● **ASSIGNMENT**: Among the entries below, please repeat exactly and only the lines from the line containing "Peugeot Boxer III 2.0 BlueHDi 4x2 110CV: 23.5" to the line containing "balance: 595.44 -> 752.49", both lines included.

● **DATA FOR THIS EXERCISE**:
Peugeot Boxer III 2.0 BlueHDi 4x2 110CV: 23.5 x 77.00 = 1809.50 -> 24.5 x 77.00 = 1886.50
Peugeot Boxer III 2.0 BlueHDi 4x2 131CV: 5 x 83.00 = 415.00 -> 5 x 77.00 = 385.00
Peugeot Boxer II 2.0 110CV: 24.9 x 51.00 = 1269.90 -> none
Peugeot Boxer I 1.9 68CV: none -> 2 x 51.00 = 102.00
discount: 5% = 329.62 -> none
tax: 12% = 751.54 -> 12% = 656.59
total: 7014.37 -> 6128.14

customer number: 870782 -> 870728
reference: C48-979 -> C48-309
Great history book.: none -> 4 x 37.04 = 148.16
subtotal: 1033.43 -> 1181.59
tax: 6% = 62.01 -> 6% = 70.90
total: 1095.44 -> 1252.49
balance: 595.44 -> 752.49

---

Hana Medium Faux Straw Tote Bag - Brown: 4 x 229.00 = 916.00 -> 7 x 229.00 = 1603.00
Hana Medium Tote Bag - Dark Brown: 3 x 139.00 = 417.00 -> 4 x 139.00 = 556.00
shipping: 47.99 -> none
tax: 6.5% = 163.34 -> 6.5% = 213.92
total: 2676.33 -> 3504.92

--

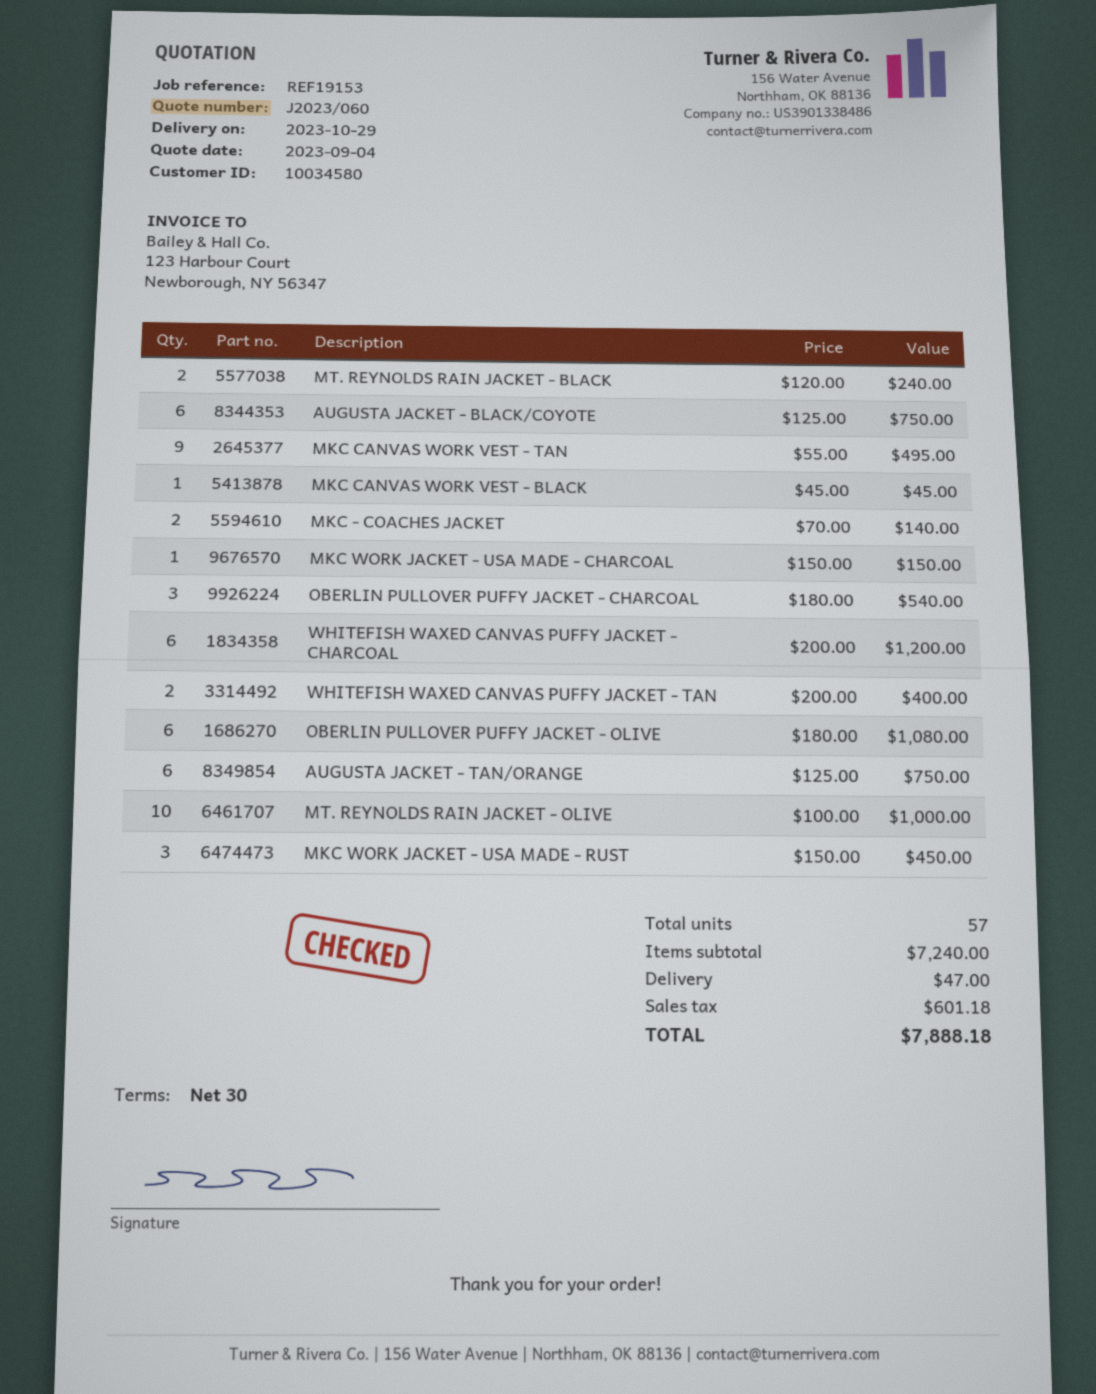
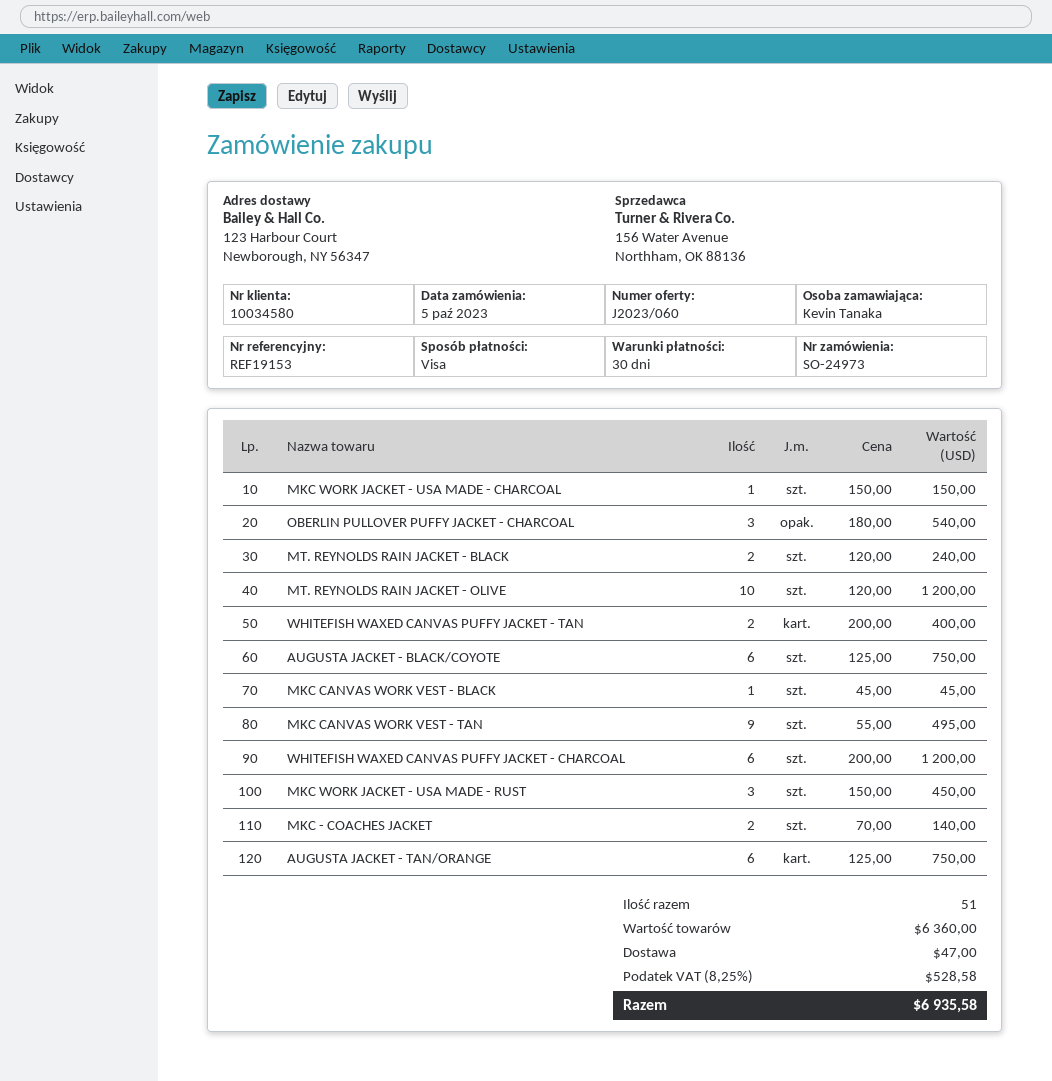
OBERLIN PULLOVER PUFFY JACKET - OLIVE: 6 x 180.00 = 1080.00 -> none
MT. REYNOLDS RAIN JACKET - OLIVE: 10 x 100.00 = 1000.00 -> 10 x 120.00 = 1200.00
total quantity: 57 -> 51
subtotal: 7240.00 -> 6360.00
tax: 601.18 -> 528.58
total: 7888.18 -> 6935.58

● **WRITTEN SOLUTION**:
Peugeot Boxer III 2.0 BlueHDi 4x2 110CV: 23.5 x 77.00 = 1809.50 -> 24.5 x 77.00 = 1886.50
Peugeot Boxer III 2.0 BlueHDi 4x2 131CV: 5 x 83.00 = 415.00 -> 5 x 77.00 = 385.00
Peugeot Boxer II 2.0 110CV: 24.9 x 51.00 = 1269.90 -> none
Peugeot Boxer I 1.9 68CV: none -> 2 x 51.00 = 102.00
discount: 5% = 329.62 -> none
tax: 12% = 751.54 -> 12% = 656.59
total: 7014.37 -> 6128.14

customer number: 870782 -> 870728
reference: C48-979 -> C48-309
Great history book.: none -> 4 x 37.04 = 148.16
subtotal: 1033.43 -> 1181.59
tax: 6% = 62.01 -> 6% = 70.90
total: 1095.44 -> 1252.49
balance: 595.44 -> 752.49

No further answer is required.